The Internet is here to stay. The arrival on it of languages other than English is also irreversible. So we have to take that into account from an economic, social, political and cultural point of view. Sectors such as advertising, vocational training, knowledge management, and work in groups or within networks will have to change. This brings us back to the need to develop really effective technology and tools to encourage exchanges in a truly multilingual global village.


Interview of March 13, 2000

(original interview in French)

What has happened since our first interview?

Since then, the CEVEIL has stopped putting out weekly news bulletins and its monthly magazine. This is not so much because we've changed direction but rather for want of staff and funding. We don't plan to resume those activities for the moment.

What do you think of the debate about copyright on the Web?

Guy Bertrand: It's very important to respect copyright and it's up to the authors to decide what they want to do about it. The Web is offering more and more things for free. Authors don't have to accept that, but a growing number of them are choosing to adapt to it and are benefitting. The business models on the Web are changing very rapidly and will continue to. New ones will spring up with a strong free-of-charge content, but copyright will have to be respected in newer and more original ways by authors and providers of services and content.
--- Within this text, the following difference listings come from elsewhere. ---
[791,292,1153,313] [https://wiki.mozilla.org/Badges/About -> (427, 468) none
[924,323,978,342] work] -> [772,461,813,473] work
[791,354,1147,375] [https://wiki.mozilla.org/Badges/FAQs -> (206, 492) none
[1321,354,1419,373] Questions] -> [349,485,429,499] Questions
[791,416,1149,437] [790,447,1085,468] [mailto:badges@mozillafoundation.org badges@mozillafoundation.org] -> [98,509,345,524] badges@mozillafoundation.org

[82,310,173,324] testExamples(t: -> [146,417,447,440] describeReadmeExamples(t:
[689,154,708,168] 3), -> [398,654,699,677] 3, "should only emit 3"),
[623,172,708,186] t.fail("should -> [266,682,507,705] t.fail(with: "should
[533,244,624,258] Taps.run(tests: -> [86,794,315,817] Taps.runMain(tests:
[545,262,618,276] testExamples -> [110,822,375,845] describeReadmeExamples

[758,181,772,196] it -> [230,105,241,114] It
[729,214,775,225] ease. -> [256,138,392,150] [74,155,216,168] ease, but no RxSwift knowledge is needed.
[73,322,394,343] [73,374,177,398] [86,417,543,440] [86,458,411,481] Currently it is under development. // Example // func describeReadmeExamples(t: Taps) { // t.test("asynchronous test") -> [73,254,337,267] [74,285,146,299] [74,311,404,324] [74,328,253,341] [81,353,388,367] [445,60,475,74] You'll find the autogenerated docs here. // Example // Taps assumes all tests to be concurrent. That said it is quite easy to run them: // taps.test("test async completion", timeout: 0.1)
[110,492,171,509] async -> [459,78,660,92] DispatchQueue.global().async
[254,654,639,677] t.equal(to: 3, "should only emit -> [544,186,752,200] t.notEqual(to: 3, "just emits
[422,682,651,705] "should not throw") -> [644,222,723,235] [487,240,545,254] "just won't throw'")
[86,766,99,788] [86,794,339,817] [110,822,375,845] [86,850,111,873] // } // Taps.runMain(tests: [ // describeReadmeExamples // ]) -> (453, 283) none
Cynthia Delisle: Ideally, copyright should be respected on the Web as it is in other media such as the radio and the written press. However, the Internet raises new kinds of problems here because of the ease that data can be (re)produced and (re)distributed on a huge scale and because of the tradition of it being available for free. This tradition means people balk at paying for products and services they'd find it quite normal to pay for in other situations and they also perhaps have fewer qualms, in the context of the Net, about using pirated products. I think respecting copyright is one of the biggest issues for the future of the Net and it'll certainly be very interesting to see what solutions will emerge to deal with it.

How do you see the growth of a multilingual Web?

Guy Bertrand: Worldwide e-commerce has grown enormously since 1998 and businesses are increasingly keen to use the languages of their potential customers, which is going to boost further this multilingual aspect. E-commerce won't take over the Web, but its importance is growing as multilingualism increases there. But the tools for multilingualism on the Web are unfortunately always one step behind.

Cynthia Delisle: I think the trend which had already begin in 1998 has now established itself and the future of the Internet is definitely going to be a multilingual one. The Net is becoming more international and it's hard to see how this can happen without it becoming linguistically and culturally more diverse. English will probably always be the Net's most frequently-used language, but the proportion of sites and pages available in other languages will steadily increase until a certain equilibrium is reached. I also quite agree with Mr Bertrand when he points out that the tools to handle this linguistic diversity are not yet ready. Machine translation, for example, has made woefully little headway in recent years. Yet the needs are growing all the time, which is why we need to step up research and development in these areas.

What is your best experience with the Internet?

Guy Bertrand: My first one with the site www.neuromedia.com.

Cynthia Delisle: Being in regular touch with my family at little cost through e-mail while I was abroad for long periods.

And your worst experience?

Cynthia Delisle: The problem of harrassment, such as constant unsolicited personal e-mails several years ago, before servers installed spam filters.